All in, it's a solid disc that offers plenty of bonus material for its fans, though they shouldn't expect any of it to dig deep into the film's genesis or production. None of the writers are interviewed, and nothing about the film's post-production is depicted - Vogt-Roberts doesn't even narrate the deleted scenes to explain why they were excised, which is a fairly common practice when the filmmaker is on board for a commentary anyway. I wouldn't have minded a bit more of that sort of thing, but given WB's penchant for double-dipping their discs it wouldn't shock me to see a meatier special edition down the road, perhaps collected with Godzilla in order to promote the crossover film.
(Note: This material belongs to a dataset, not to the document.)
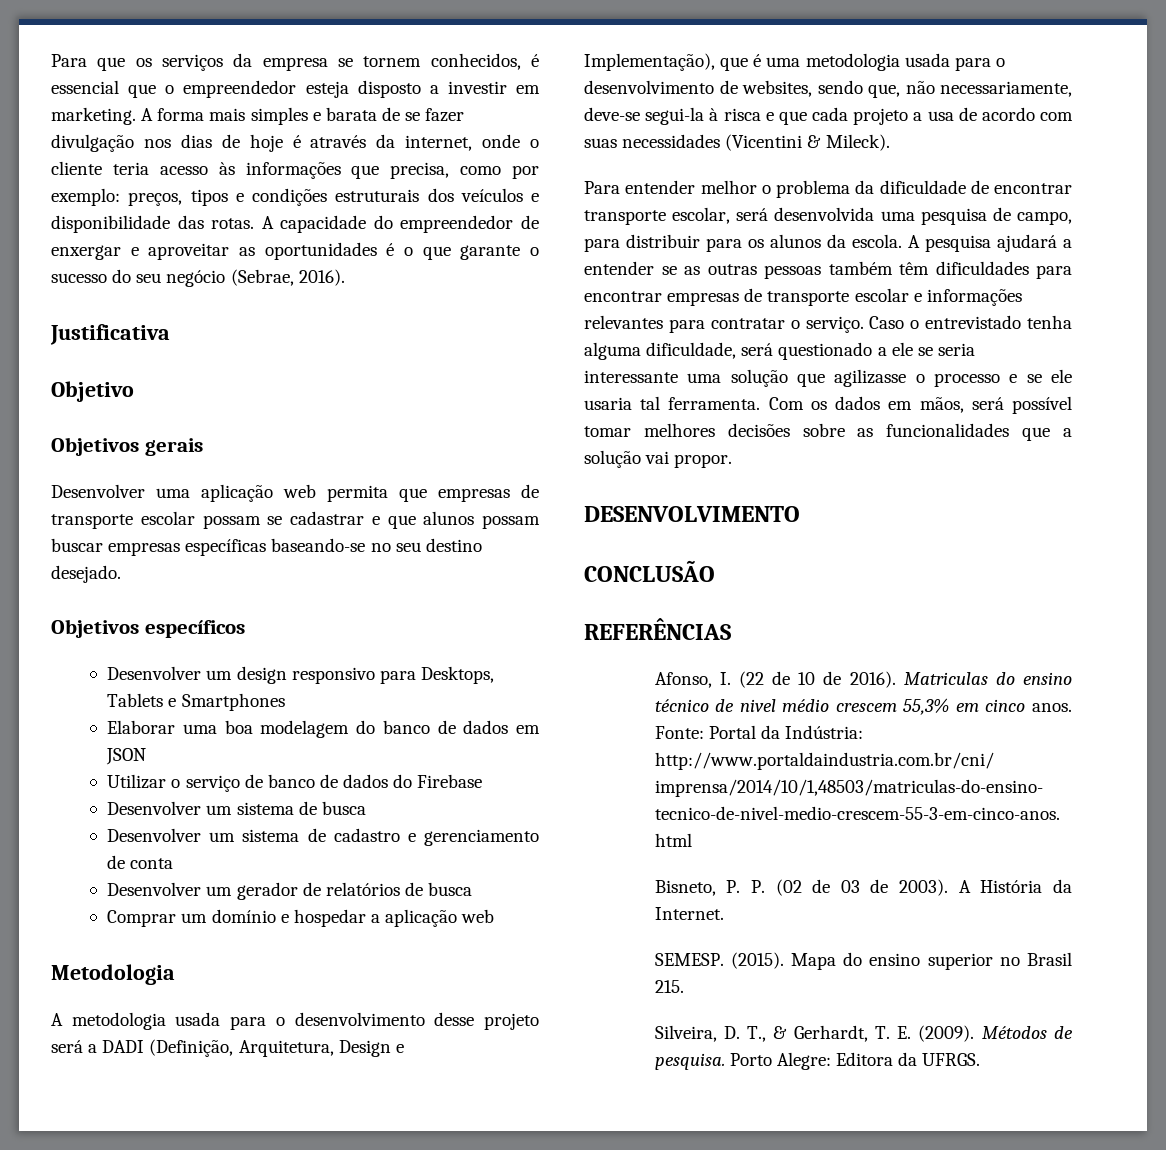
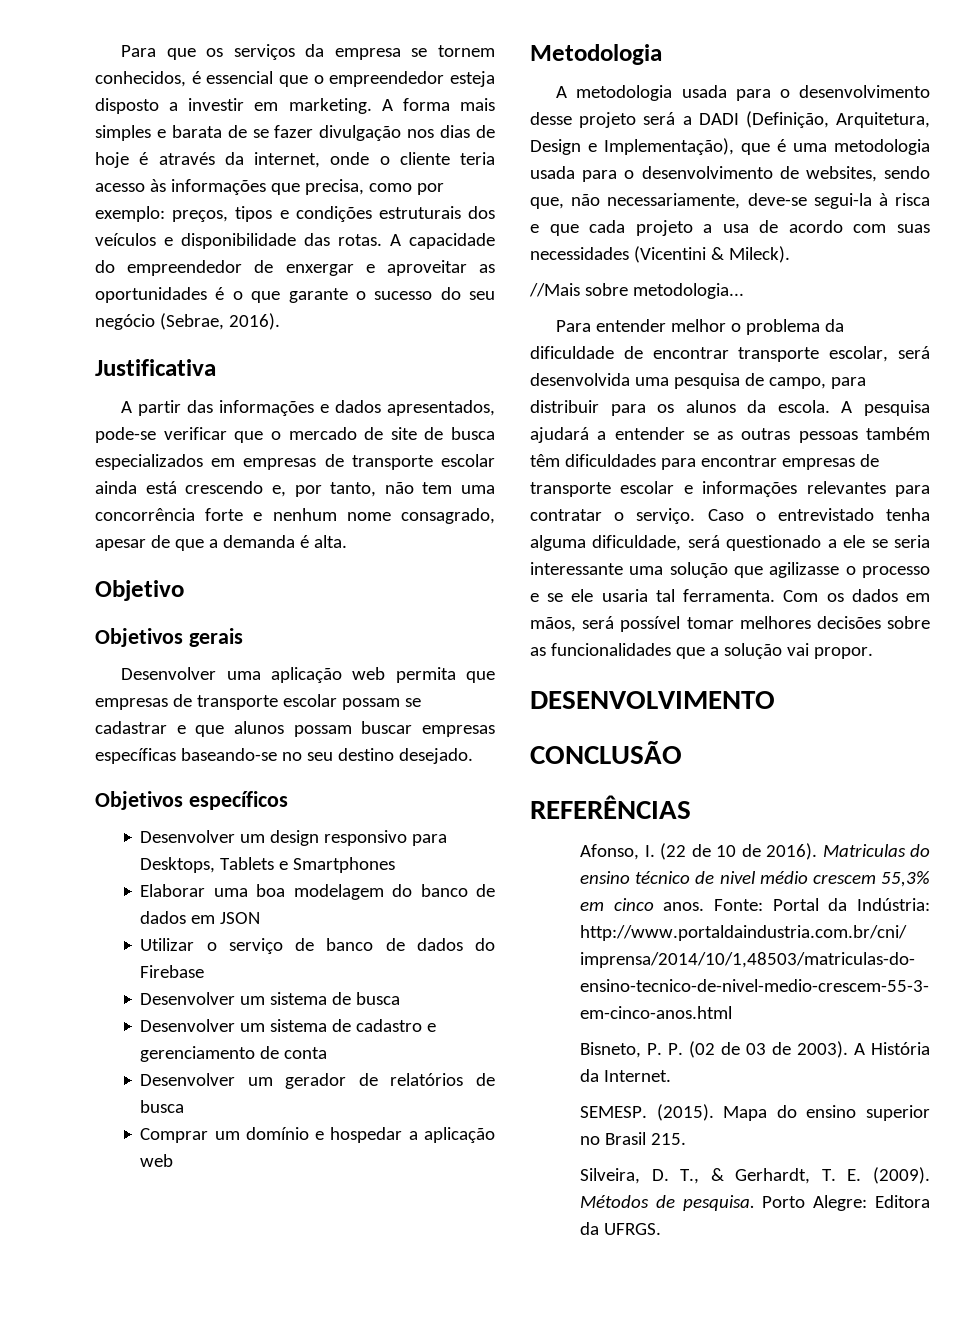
+ A partir das informações e dados apresentados, pode-se verificar que o mercado de site de busca especializados em empresas de transporte escolar ainda está crescendo e, por tanto, não tem uma concorrência forte e nenhum nome consagrado, apesar de que a demanda é alta.
+ //Mais sobre metodologia...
But at least they didn't short-change us with its "initial" release, providing a terrific transfer on a disc that will take you five hours to watch in its entirety, more if you, like me, rewound the helicopter attack scene to enjoy the surround sound a second time.
*There's a closeup of a lugnut falling into the boat's gears, as if to foreshadow a malfunction - but that never happens?
Warner Bros provided Birth.Movies.Death with a copy of this blu-ray for review purposes.